We agree.  This is a strange situation that none of us have seen before.

However, we have until tomorrow to do something and replacing hardware is not feasable.

Is there any possibility that some kind of failover / IP takeover has
happened, such that the storage server now running is not the same host
/ instance as the one to shich the clients originally connected?  Are
you using LVS + heartbeat, or some kind of hardware load balancer to
manage such redundancy?

We do have Web Services Directors that do load balancing, but in this particular case, the storage server is not setup for load balancing, I am not aware of any features that make the zodb capable of clustering except for replication services offered through zope.

We are not sure whether the traffic is going to the Web Services Directores or not. Even if it is, there are thousands of settings and there is no-one available that knows what to change.

The storage server is a simple nas server with a static ip address.

What we are thinking about doing is changing the code in zrpc/ to close the connection in wait (line 638 zope version 2.9.5) if the wait time gets too large or the poll has happened too many times.

We are great at plone development, but have very little backend zope development. Would someone please advise me as to whether this is going to cause more problems?
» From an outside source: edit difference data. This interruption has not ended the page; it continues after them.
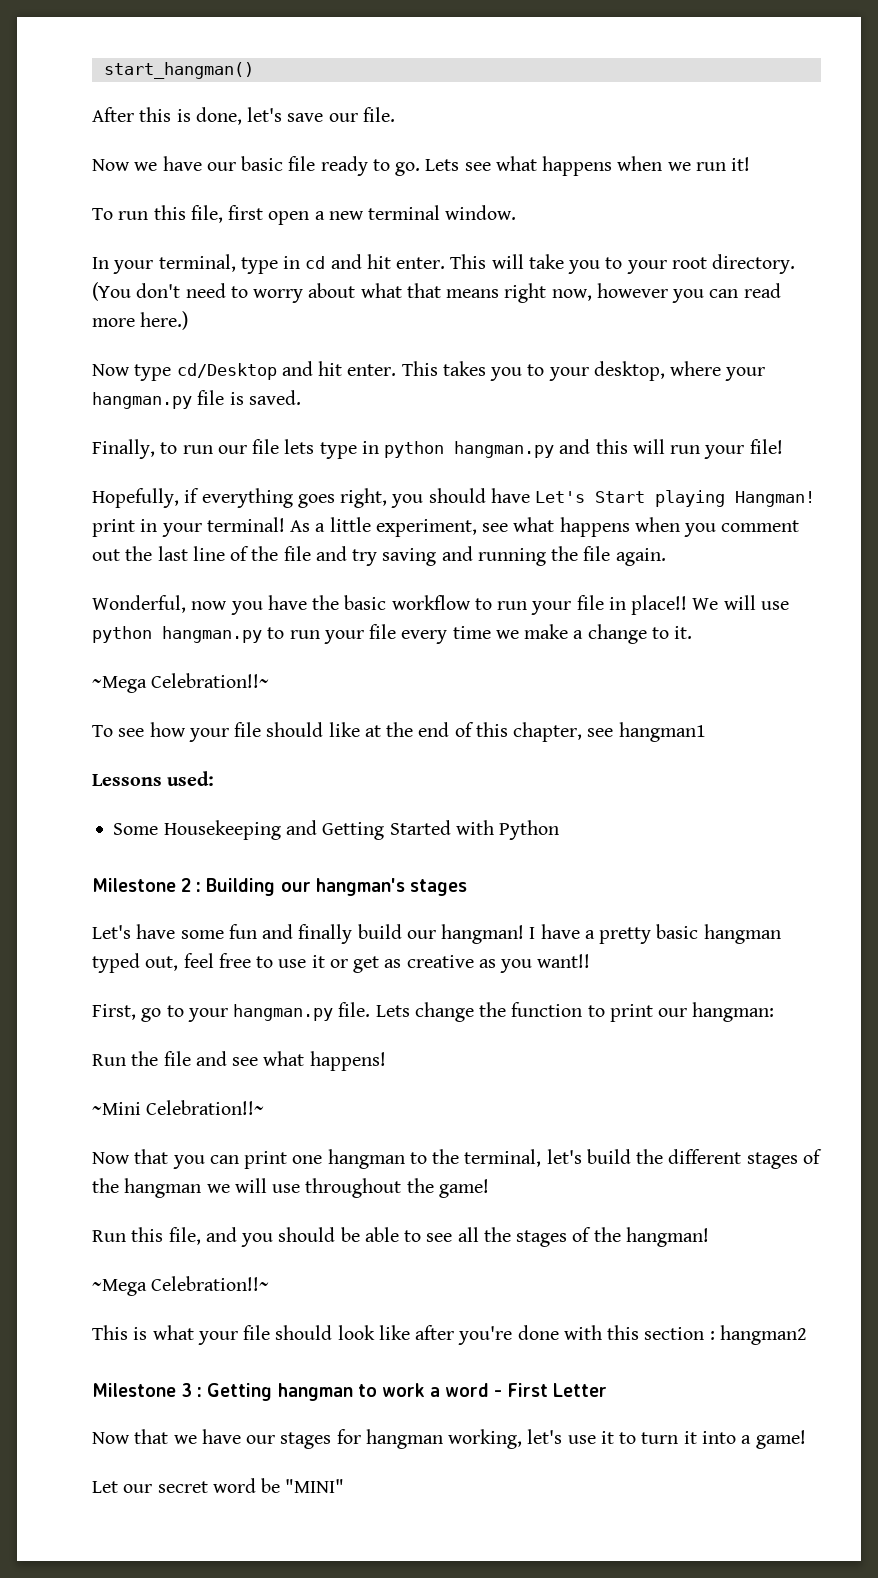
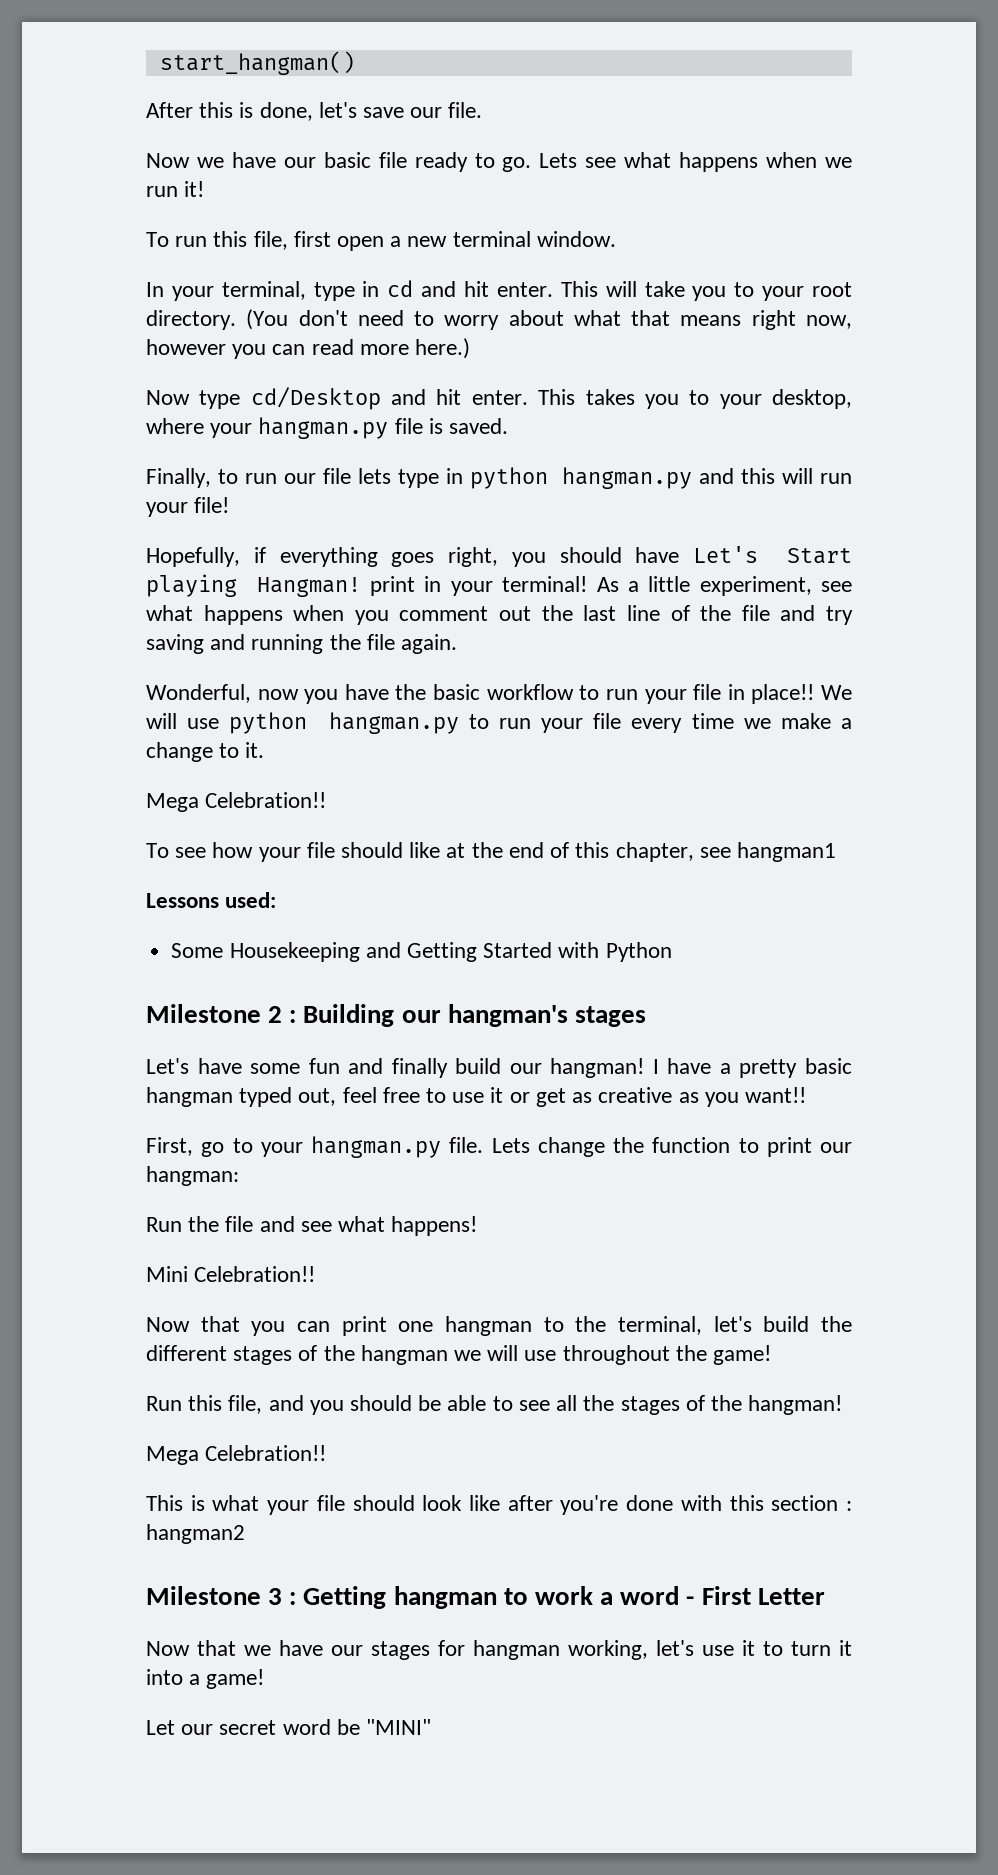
  We will use python hangman.py to run your file every time we make a change to it.
- ~Mega Celebration!!~
+ Mega Celebration!!
- ~Mini Celebration!!~
+ Mini Celebration!!
  Run this file, and you should be able to see all the stages of the hangman!
- ~Mega Celebration!!~
+ Mega Celebration!!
According to the log message you posted earlier in the thread, your
appservers are spewing thousands of log messages from the connection's
'pending' method, although your deadlock debugger output shows the one
thread blocked on 'select' inside of the connection's 'wait' method.
There should be lots of log messages at TRACE level for the wait call,
including a doubling / backoff of the delay value from 1 mx to 1 sec.
Do you see those log messages, as well?

These messages are there. You can see the time doubling. This is where we were thinking of breaking the connection once it gets to a certain point and make zope reconnect.

This solves our hung connection problem, we think. However, I am hoping someone can let me know if I am breaking something else by doing this.